L’integrazione europea è in crisi. Gli Usa continuano a essere essenziali per l’Europa, mentre essa ha diminuito d’importanza per i primi. Con lo sviluppo delle neuroscienze, i valori aggiunti derivanti dal-la manipolazione dei dati della rete aumenteranno. Internet nell’attuale configurazione diverrà centrale per la leadership statunitense. Washington, quindi, non vi rinuncerà. Tale importanza è legata all’architettura e alla natura di Internet. Le grandi società Over the top non fanno pagare gli utenti, ma monetizzano i loro dati: in termini pubblicitari, Google (45% della pubblicità su Internet), in termini di e-commerce, Amazon; dell’hardware, Apple; e del software, Microsoft. Come dimostrano le ricerche finanziate dalla Darpa e il Freedom of Internet act, gli Over the top sono importanti strumenti dell’influenza americana nel mondo. Manterranno la loro posizione dominante con il peso del loro lobbismo e con l’influenza sulle elezioni americane (Google è stato determinante per la vittoria di Obama). Internet, nato anche per erodere il monopolio degli operatori Tlc, ne ha creato altri, permettendo la profilazione degli utenti e un’influenza mirata. La pratica extra-territorialità della giurisdizione e l’assunto della libertà consentono agli Usa il dominio dell’infosfera e l’esclusione dalla governance di Internet degli Stati che si oppongono alla libertà, cioè alla loro influenza strategica. Basti pensare, al riguardo, al Freedom of Internet act e all’Office of strategic influence. Quest’ultimo sopravvive, malgrado la sua formale soppressione, dovuta al timore che manipolasse l’informazione all’interno degli Usa. Nel cyberspazio non esistono frontiere.

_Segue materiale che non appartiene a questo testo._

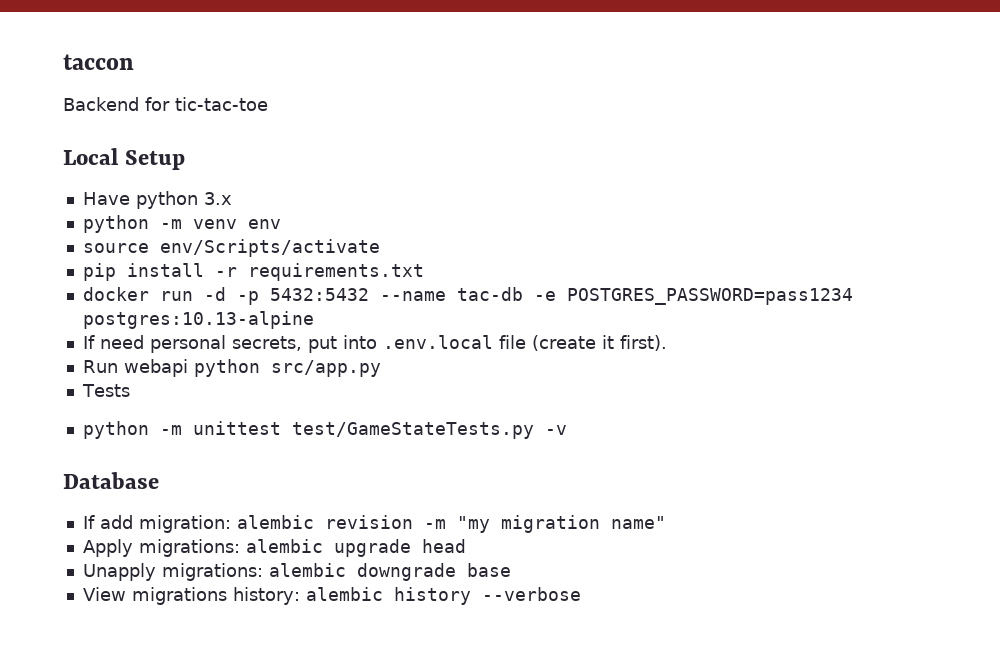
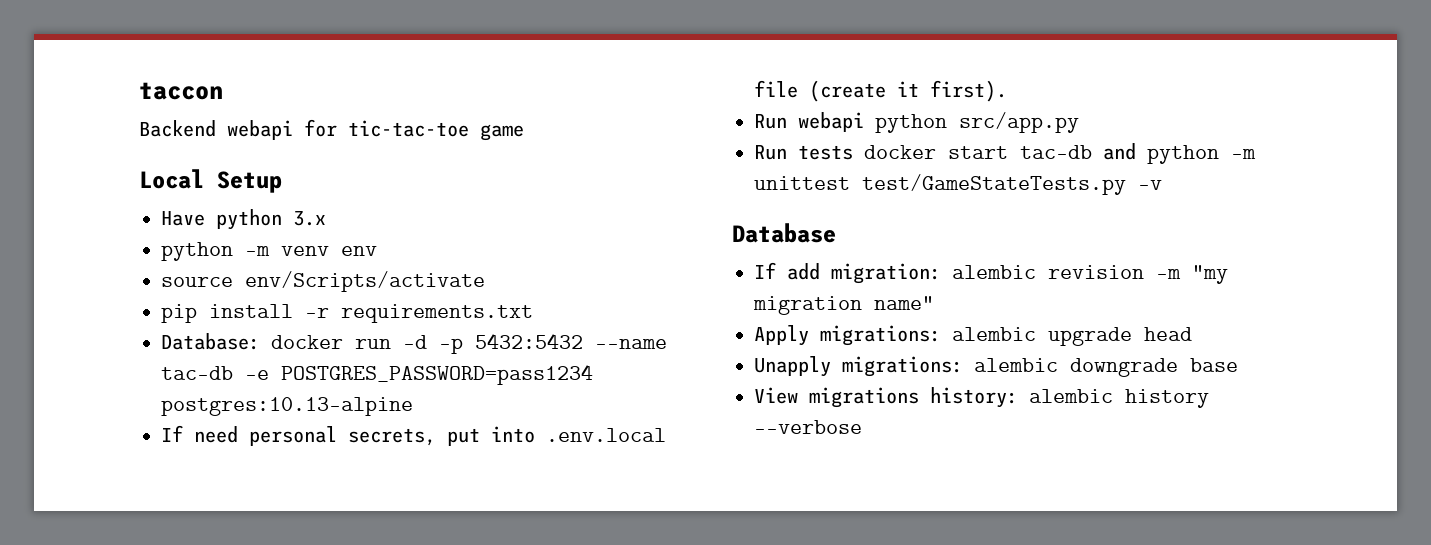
(139, 104) none -> [227,120,293,140] webapi
(268, 104) none -> [480,124,524,141] game
(424, 272) none -> [161,333,260,350] Database:
[81,384,130,397] Tests // -> [754,143,1136,160] Run tests docker start tac-db and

Quindi non è praticabile da parte dei governi una difesa dei confini, per proteggersi contro intrusioni informative esterne. Anche Mosca e Pechino, che proteggono i loro regimi con lo schermo della sovranità, non possono uscire dalla rete. Sarebbero destinate a un rapido declino. Sono possibili solo limitazioni temporanee degli accessi ad Internet, come quello praticato contro l’onda verde in Iran, con tecnologie fornite da Mosca. Fra controllori e controllati esiste una competizione con aspetti anche gustosi: in Iran, il blocco dei siti blasfemi, disposto da Khamenei, è stato neutralizzato proprio dai sistemi di filtraggio predisposti per attuarlo. L’importanza di Internet è destinata a crescere per vari motivi. Uno è intrinseco alla tecnologia utilizzata: quanto più viene consumata, tanto più l’informazione accresce il suo valore. Poi, il sistema ha prestazioni crescenti, per la diffusione degli smartphone e dei sistemi di utilizzazione dei big data. Come afferma Bernabè, l’informazione è divenuta un fattore produttivo (anche strategico), come il capitale e il lavoro. Non è possibile un protezionismo informatico. L’unica possibilità di difesa degli Stati europei consiste nel colpire gli Over the top con la leva fiscale.